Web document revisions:
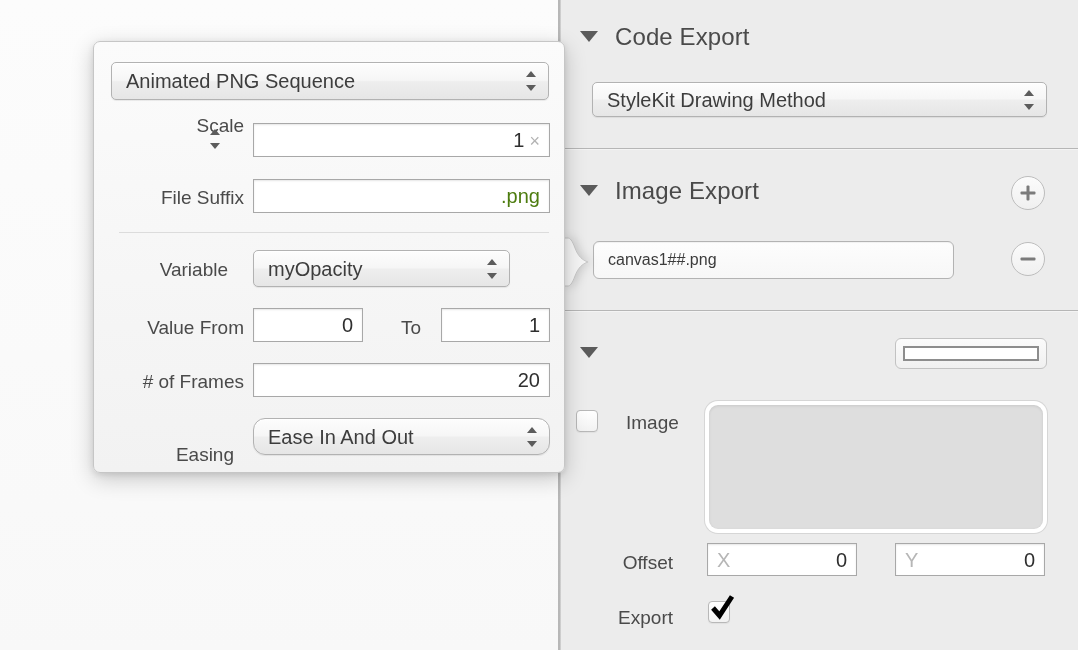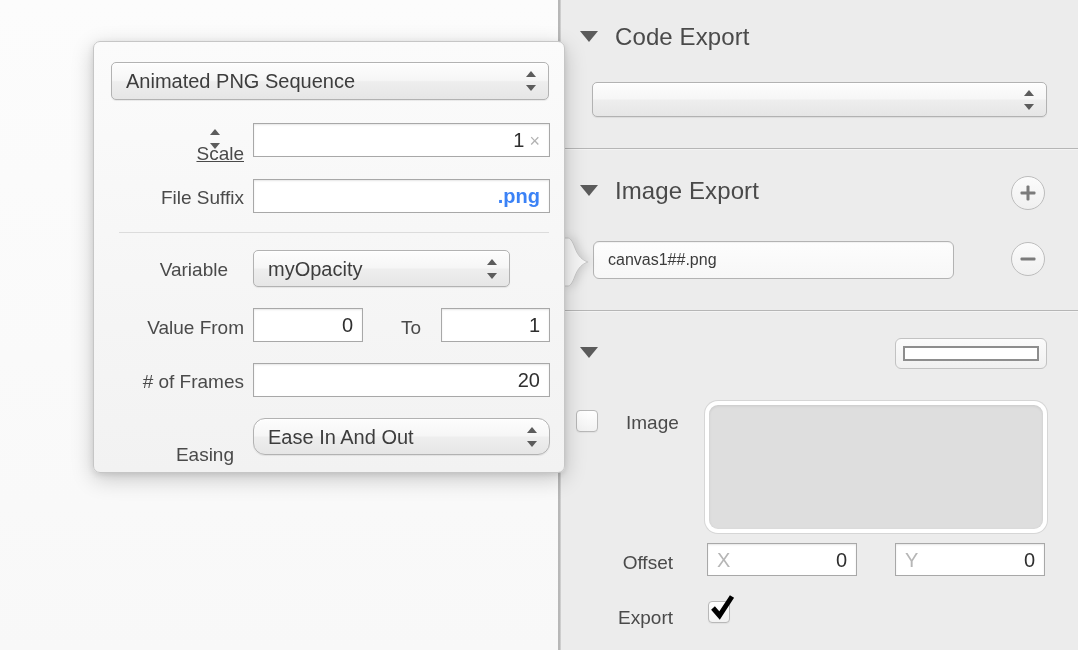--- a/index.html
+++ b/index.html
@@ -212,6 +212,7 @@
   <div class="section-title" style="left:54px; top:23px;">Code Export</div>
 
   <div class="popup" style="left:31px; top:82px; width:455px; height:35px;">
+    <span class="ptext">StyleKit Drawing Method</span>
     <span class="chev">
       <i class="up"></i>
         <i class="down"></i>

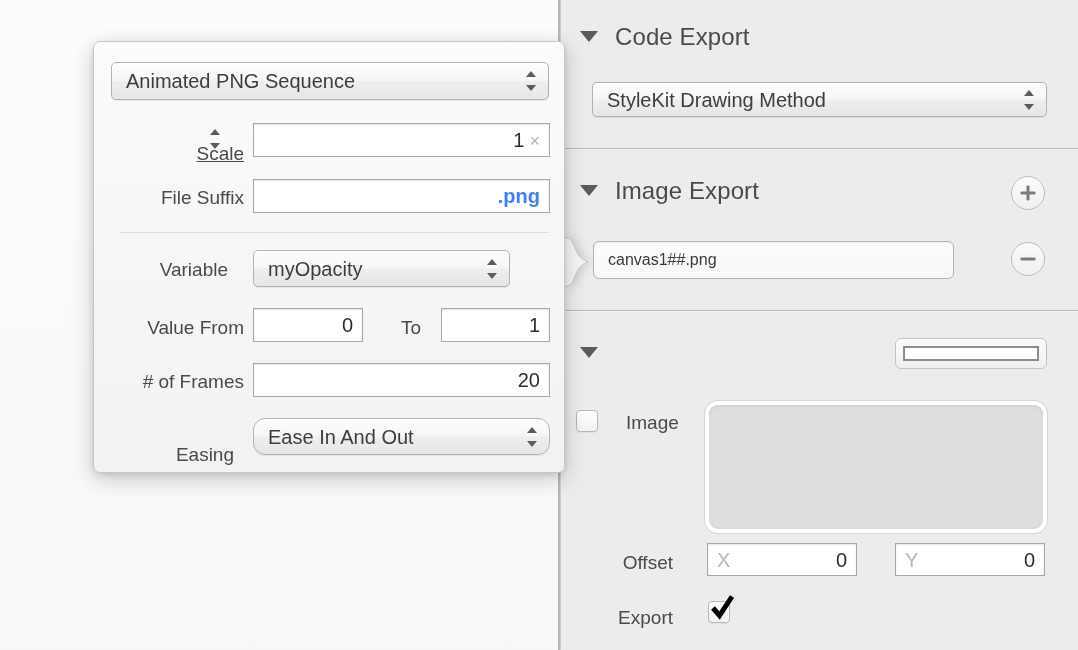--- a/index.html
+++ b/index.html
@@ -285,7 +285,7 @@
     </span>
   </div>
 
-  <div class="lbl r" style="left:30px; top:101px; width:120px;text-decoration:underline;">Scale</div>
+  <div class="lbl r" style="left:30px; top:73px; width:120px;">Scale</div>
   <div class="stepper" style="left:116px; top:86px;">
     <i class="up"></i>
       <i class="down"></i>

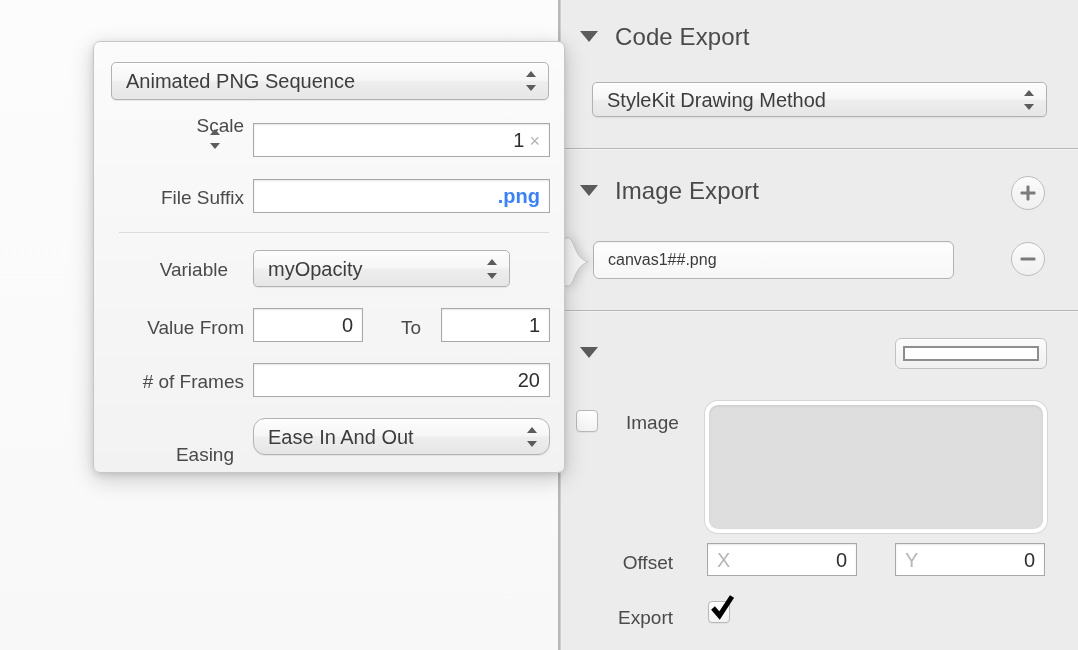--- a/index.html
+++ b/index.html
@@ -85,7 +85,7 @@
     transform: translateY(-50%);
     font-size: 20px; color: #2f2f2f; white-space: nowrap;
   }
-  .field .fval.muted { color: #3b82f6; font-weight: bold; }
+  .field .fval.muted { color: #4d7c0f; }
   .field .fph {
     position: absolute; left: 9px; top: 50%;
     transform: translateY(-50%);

#### ASSIGNMENT
Without the pictures, return each entry exactly as given.

#### ANSWER TO THE EXERCISE
--- a/index.html
+++ b/index.html
@@ -212,6 +212,7 @@
   <div class="section-title" style="left:54px; top:23px;">Code Export</div>
 
   <div class="popup" style="left:31px; top:82px; width:455px; height:35px;">
+    <span class="ptext">StyleKit Drawing Method</span>
     <span class="chev">
       <i class="up"></i>
         <i class="down"></i>

--- a/index.html
+++ b/index.html
@@ -285,7 +285,7 @@
     </span>
   </div>
 
-  <div class="lbl r" style="left:30px; top:101px; width:120px;text-decoration:underline;">Scale</div>
+  <div class="lbl r" style="left:30px; top:73px; width:120px;">Scale</div>
   <div class="stepper" style="left:116px; top:86px;">
     <i class="up"></i>
       <i class="down"></i>

--- a/index.html
+++ b/index.html
@@ -85,7 +85,7 @@
     transform: translateY(-50%);
     font-size: 20px; color: #2f2f2f; white-space: nowrap;
   }
-  .field .fval.muted { color: #3b82f6; font-weight: bold; }
+  .field .fval.muted { color: #4d7c0f; }
   .field .fph {
     position: absolute; left: 9px; top: 50%;
     transform: translateY(-50%);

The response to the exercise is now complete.